Уже очень скоро Татьяна поняла, что в доме время от времени появлялся мужчина: в ванной комнате на полочке она обнаружила бритвенные принадлежности, лосьон после бритья, в передней – мужские домашние туфли, а в спальне на двери висел тяжелый махровый мужской халат. В потускневшей хрустальной шкатулке на туалетном столике лежала пачка дешевых презервативов. Постельное белье, которое Татьяна внимательно рассмотрела, приподняв край покрывала с кровати, было старым, заношенным и застиранным, грязновато-кремового цвета. Как-то все печально было в этой квартире, все дышало бедностью, отсутствием радостности и одиночеством. Татьяна вспомнила, как здесь все было, когда сестры жили вместе, и поняла, что присутствие в доме Маши оживляло унылую обстановку квартиры: в вазах стояли живые цветы, повсюду были разбросаны книги с закладками, а из кухни доносился запах вкусной еды. Квартира была живая, в ней было много света и воздуха. Сейчас же хотелось броситься отсюда вон и никогда не возвращаться…

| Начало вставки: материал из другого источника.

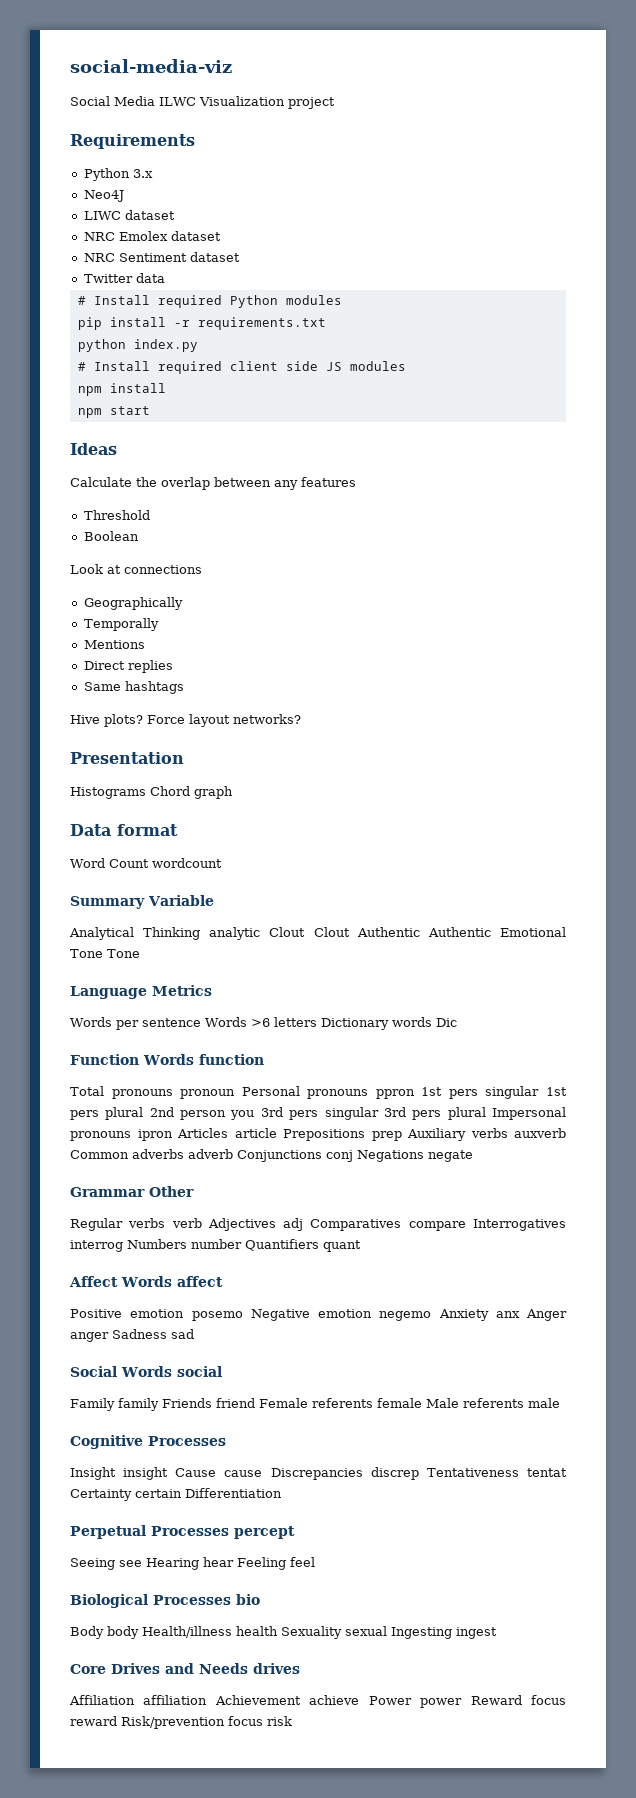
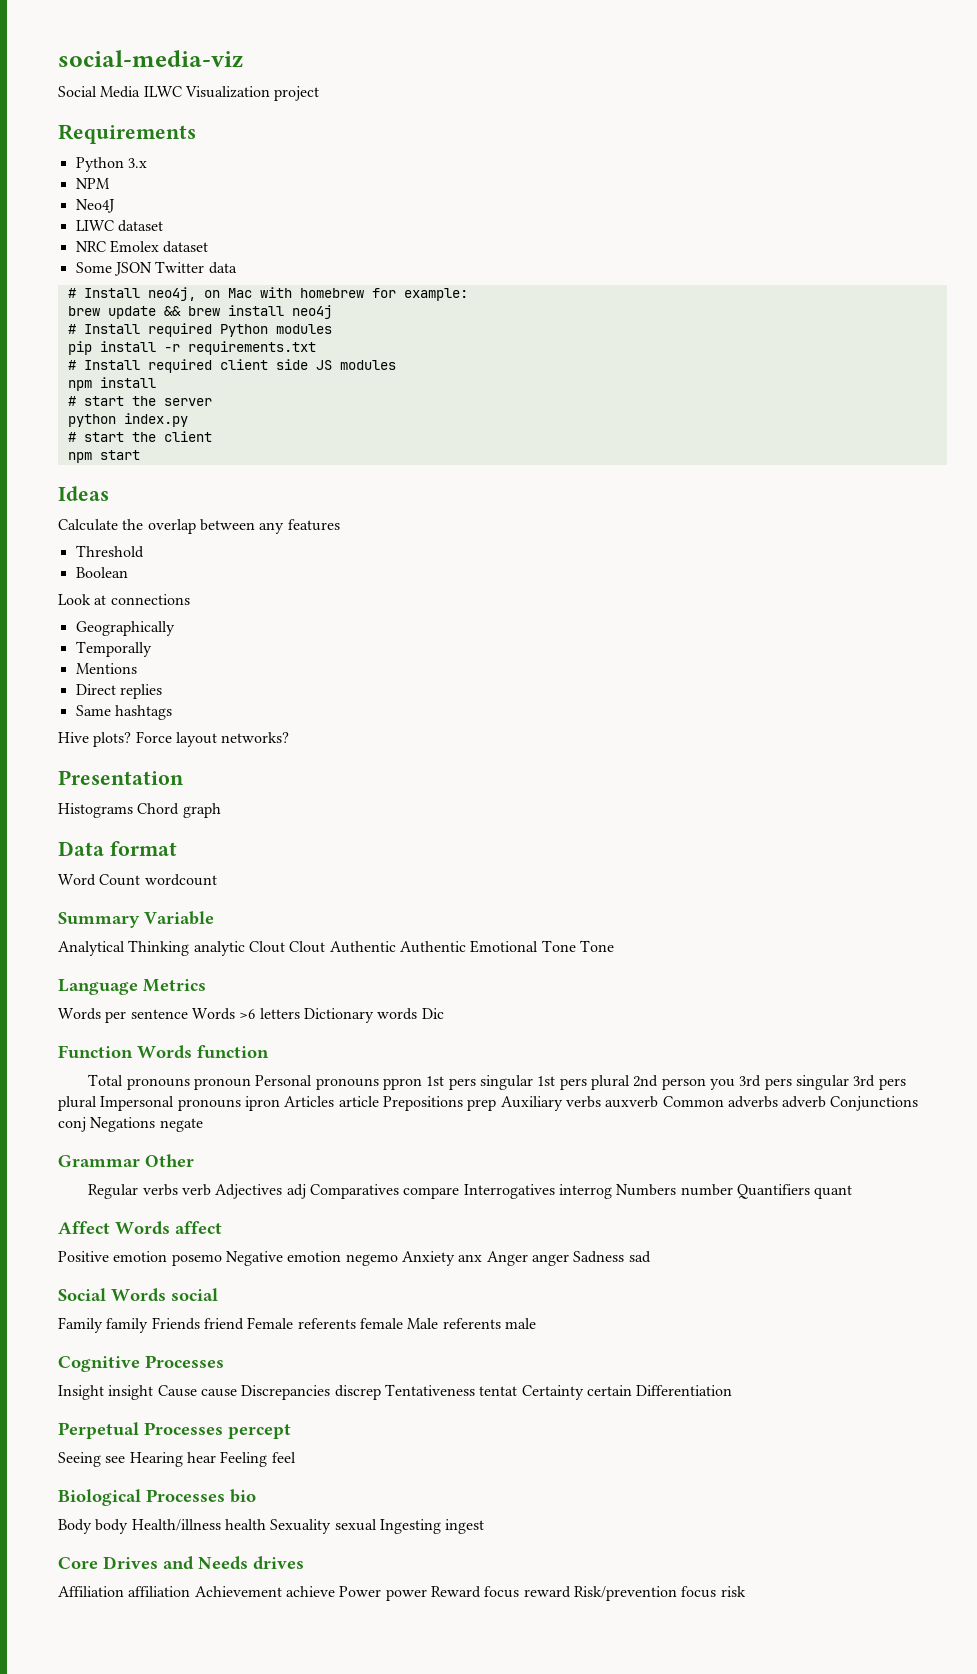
(153, 173) none -> [75,178,110,189] // NPM
[83,252,240,262] NRC Sentiment dataset // -> [75,262,152,276] Some JSON
(165, 278) none -> [67,287,468,301] [67,305,332,319] // # Install neo4j, on Mac with homebrew for example: // brew update && brew install neo4j
[77,339,198,352] // python index.py -> (316, 348) none
(166, 388) none -> [67,396,212,406] [67,413,188,427] [67,431,212,442] // # start the server // python index.py // # start the client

Татьяна села за стол, достала блокнот, чтобы еще раз просмотреть свои записи: что купить, кому позвонить, что заказать, кого пригласить… Проворно достала из нарядной сумочки калькулятор для подсчетов. Но пока что в голове ее прочно засели две мысли, одна важнее другой: как экономно распорядиться присланными Машей двумя тысячами долларов, чтобы по возможности потратить как можно меньше, и как бы придумать, чтобы эта квартира досталась ей, Татьяне. Кому поручить заняться этим делом, какому адвокату, чтобы он составил для Маши умное и вежливое письмо, способное убедить и без того богатую наследницу отказаться от своей доли?
Звонок в дверь испугал ее, и она не сразу пришла в себя, пока не поняла, что это, должно быть, Людмила, они же договаривались о встрече. И цель этой встречи для Татьяны была выколотить из прижимистой хозяйки Алевтины как можно больше денег на похороны.
Испытывая почему-то сильное волнение, Татьяна открыла дверь и, увидев высокую и крупную Людмилу, почувствовала, как ее прошиб пот.
– Входи… Можешь не разуваться, все равно мне здесь полы мыть. Да и вообще – дел невпроворот. Мы-то с тобой редко виделись, мало знакомы, но, поскольку встретились по такому грустному поводу, давай без церемоний. Пойдем в комнату. Я знаю, ты куришь, я сейчас пепельницу принесу. Хочешь кофе?